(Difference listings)
################

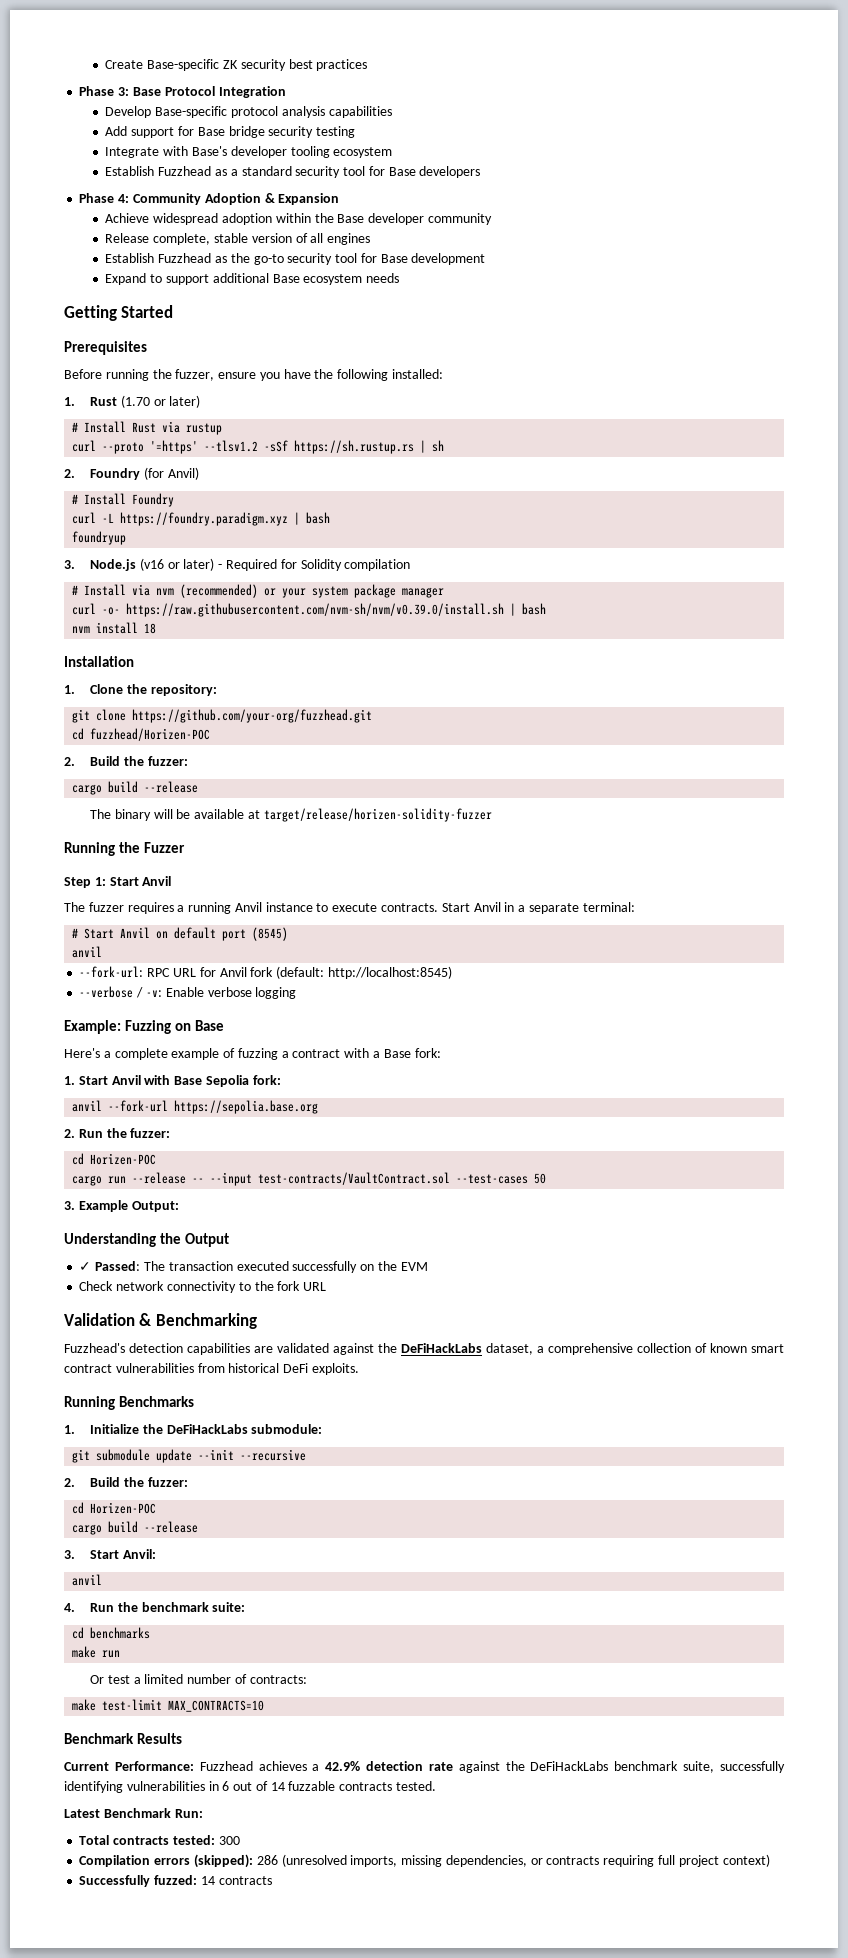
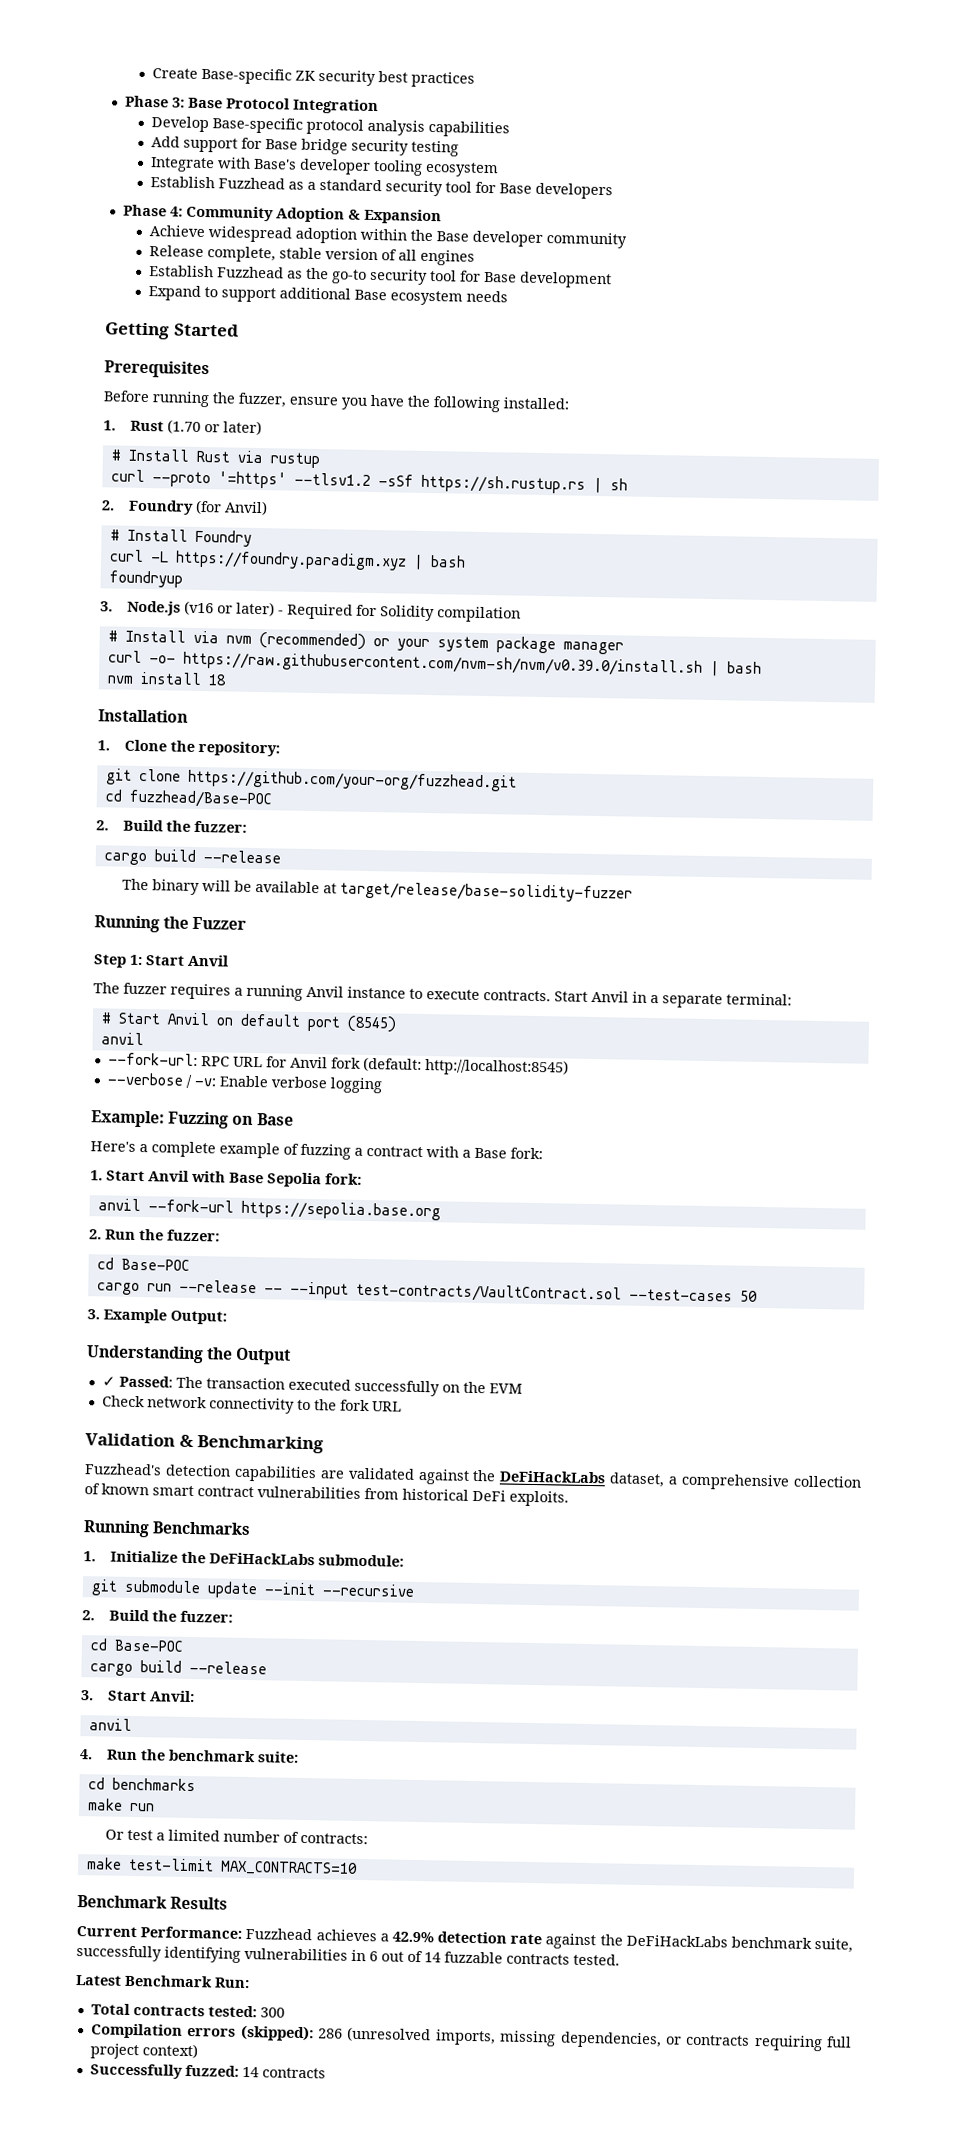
- cd fuzzhead/Horizen-POC
+ cd fuzzhead/Base-POC
- The binary will be available at target/release/horizen-solidity-fuzzer
+ The binary will be available at target/release/base-solidity-fuzzer
  2. Run the fuzzer:
- cd Horizen-POC
+ cd Base-POC
  git submodule update --init --recursive
  2. Build the fuzzer:
- cd Horizen-POC
+ cd Base-POC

################

• Exercise prompt: Leave nothing out but the pictures when transcribing the records.

• Problem solution:
- cd fuzzhead/Horizen-POC
+ cd fuzzhead/Base-POC
- The binary will be available at target/release/horizen-solidity-fuzzer
+ The binary will be available at target/release/base-solidity-fuzzer
  2. Run the fuzzer:
- cd Horizen-POC
+ cd Base-POC
  git submodule update --init --recursive
  2. Build the fuzzer:
- cd Horizen-POC
+ cd Base-POC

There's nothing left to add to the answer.